Sidney Poitier attends the 40th AFI Life Achievement Award honoring Shirley MacLaine on June 7, 2012, in Culver City, Calif. Getty

(CBS News) The death of Ernest Borgnine at age 95 makes Sidney Poitier the oldest living best actor Oscar winner.

Poitier, 85, took home the Academy Award for the 1963 film, "Lilies of the Field." In the movie, he portrays an unemployed construction worker who thinks he's just passing through a little town in New Mexico, but ends up staying awhile to build a chapel for a cluster of German-speaking nuns.

Pictures: Sidney Poitier
Pictures: Ernest Borgnine, 1917-2012

Borgnine, who died Sunday, won best actor for "Marty" in 1956. Borgnine, born Ermes Effron Borgino in 1917, became known for playing tough-guy characters before earning the Oscar for portraying a lovesick butcher in the 1955 film "Marty."
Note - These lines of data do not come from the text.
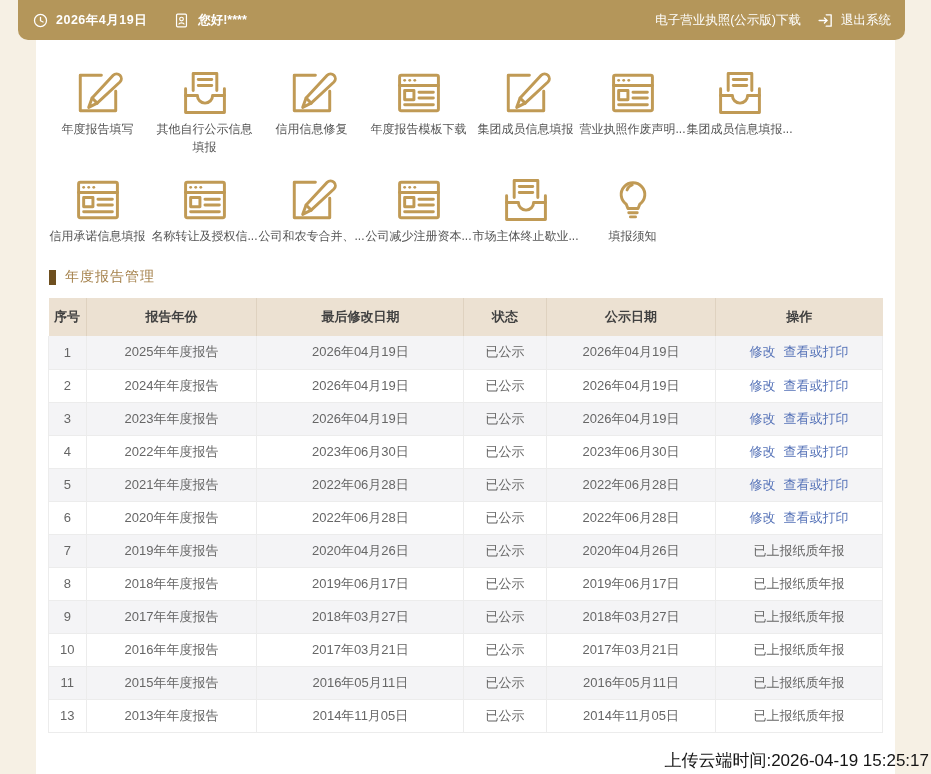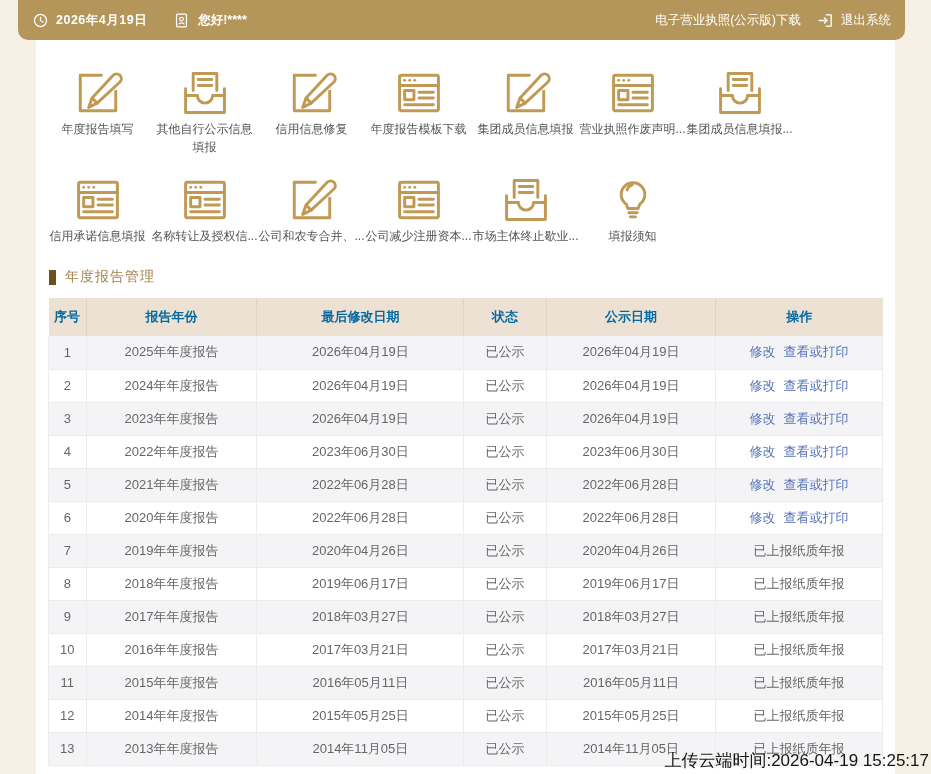--- a/index.html
+++ b/index.html
@@ -34,21 +34,21 @@
   .glabel { font-size: 12px; color: #555; text-align: center; line-height: 1.5;
             max-width: 106px; word-break: break-all; }
 
   
   .section-head { display: flex; align-items: center; margin: 23px 0 12px 13px; }
   .bullet { width: 7px; height: 15px; background: #6e4f1f; margin-right: 9px; }
   .section-title { font-size: 14px; color: #a5824c; letter-spacing: 1px; }
 
   
   table.report { width: calc(100% - 24px); margin: 0 12px; border-collapse: collapse; table-layout: fixed; }
-  table.report thead th { height: 38px; background: #ece1d2; color: #0369a1; font-size: 13px;
+  table.report thead th { height: 38px; background: #ece1d2; color: #404040; font-size: 13px;
          font-weight: bold; text-align: center; border-right: 1px solid #dfd2c0; }
   table.report thead th:last-child { border-right: none; }
   table.report tbody td { height: 33px; font-size: 13px; color: #666; text-align: center;
          border-right: 1px solid #ececec; border-bottom: 1px solid #ececec; }
   table.report tbody td:first-child { border-left: 1px solid #ececec; }
   table.report tbody tr:nth-child(odd) { background: #f4f4f6; }
   table.report tbody tr:nth-child(even) { background: #ffffff; }
   a.op-link { color: #5673b8; text-decoration: none; cursor: pointer; margin: 0 4px; }
   .op-text { color: #666; }
 
@@ -360,28 +360,20 @@
           </tr>
           <tr>
             <td>11</td>
             <td>2015年年度报告</td>
             <td>2016年05月11日</td>
             <td>已公示</td>
             <td>2016年05月11日</td>
             <td><span class="op-text">已上报纸质年报</span></td>
           </tr>
           <tr>
-            <td>12</td>
-            <td>2014年年度报告</td>
-            <td>2015年05月25日</td>
-            <td>已公示</td>
-            <td>2015年05月25日</td>
-            <td><span class="op-text">已上报纸质年报</span></td>
-          </tr>
-          <tr>
             <td>13</td>
             <td>2013年年度报告</td>
             <td>2014年11月05日</td>
             <td>已公示</td>
             <td>2014年11月05日</td>
             <td><span class="op-text">已上报纸质年报</span></td>
           </tr>
         </tbody>
     </table>
   </div>

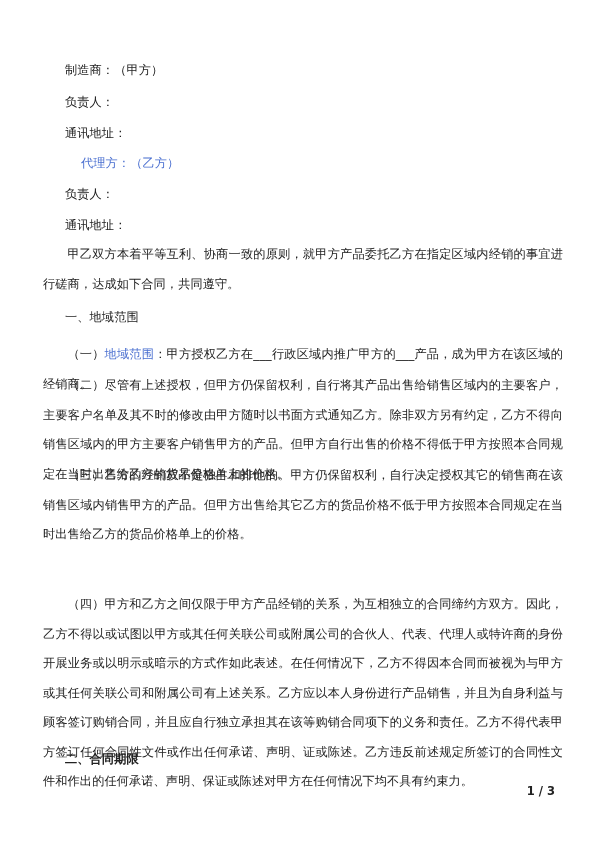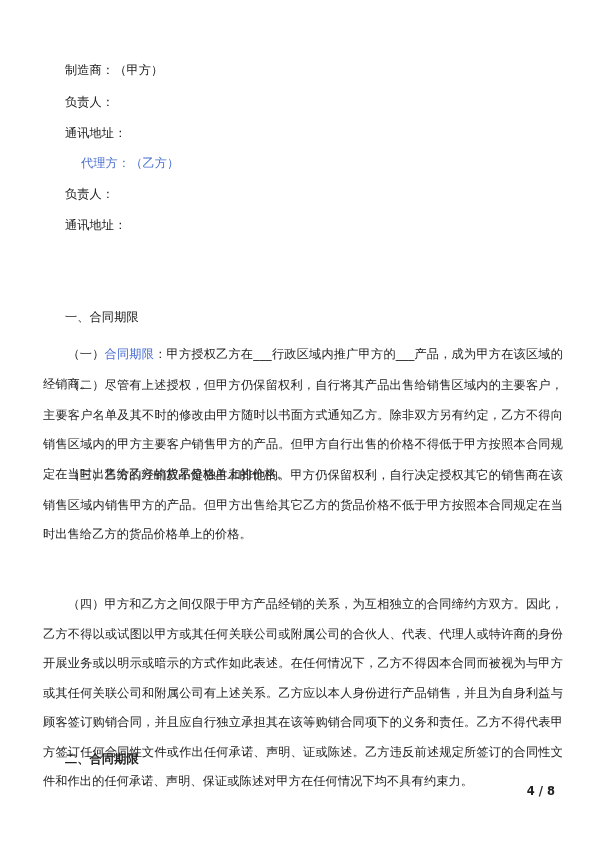--- a/index.html
+++ b/index.html
@@ -56,29 +56,30 @@
 
 <div class="page">
 
   <div class="line" style="top:62px;">制造商：（甲方）</div>
   <div class="line" style="top:94px;">负责人：</div>
   <div class="line" style="top:125px;">通讯地址：</div>
   <div class="line blue" style="top:155px;margin-left:16px;">代理方：（乙方）</div>
   <div class="line" style="top:186px;">负责人：</div>
   <div class="line" style="top:217px;">通讯地址：</div>
 
+  <div class="para" style="top:240px;">甲乙双方本着平等互利、协商一致的原则，就甲方产品委托乙方在指定区域内经销的事宜进行磋商，达成如下合同，共同遵守。</div>
 
-  <div class="line" style="top:309px;">一、合同期限</div>
+  <div class="line" style="top:309px;">一、地域范围</div>
 
   <div class="para" style="top:340px;">
-    <span>（一）</span><span class="blue">合同期限</span><span>：甲方授权乙方在___行政区域内推广甲方的___产品，成为甲方在该区域的经销商。</span>
+    <span>（一）</span><span class="blue">地域范围</span><span>：甲方授权乙方在___行政区域内推广甲方的___产品，成为甲方在该区域的经销商。</span>
   </div>
 
   <div class="para" style="top:371px;">（二）尽管有上述授权，但甲方仍保留权利，自行将其产品出售给销售区域内的主要客户，主要客户名单及其不时的修改由甲方随时以书面方式通知乙方。除非双方另有约定，乙方不得向销售区域内的甲方主要客户销售甲方的产品。但甲方自行出售的价格不得低于甲方按照本合同规定在当时出售给乙方的货品价格单上的价格。</div>
 
   <div class="para" style="top:461px;">（三）乙方的经销权不是独占和排他的。甲方仍保留权利，自行决定授权其它的销售商在该销售区域内销售甲方的产品。但甲方出售给其它乙方的货品价格不低于甲方按照本合同规定在当时出售给乙方的货品价格单上的价格。</div>
 
   <div class="para" style="top:566px;margin-top:24px;">（四）甲方和乙方之间仅限于甲方产品经销的关系，为互相独立的合同缔约方双方。因此，乙方不得以或试图以甲方或其任何关联公司或附属公司的合伙人、代表、代理人或特许商的身份开展业务或以明示或暗示的方式作如此表述。在任何情况下，乙方不得因本合同而被视为与甲方或其任何关联公司和附属公司有上述关系。乙方应以本人身份进行产品销售，并且为自身利益与顾客签订购销合同，并且应自行独立承担其在该等购销合同项下的义务和责任。乙方不得代表甲方签订任何合同性文件或作出任何承诺、声明、证或陈述。乙方违反前述规定所签订的合同性文件和作出的任何承诺、声明、保证或陈述对甲方在任何情况下均不具有约束力。</div>
 
   <div class="line" style="top:751px;font-weight:bold;">二、合同期限</div>
 
-  <div class="pagenum">4 / 8</div>
+  <div class="pagenum">1 / 3</div>
 </div>
 
 </body></html>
His longtime spokesperson, Harry Flynn, said Borgnine died of renal failure Sunday at Cedars-Sinai Medical Center in Los Angeles, with his family by his side, according to the Associated Press.

In other Academy Award trivia, Maximillian Schell, 81, is the earliest living best actor Oscar winner. He took home the best actor award in 1962 for "Judgment at Nuremberg."

Gene Hackman, 82, won 10 years later for "The French Connection."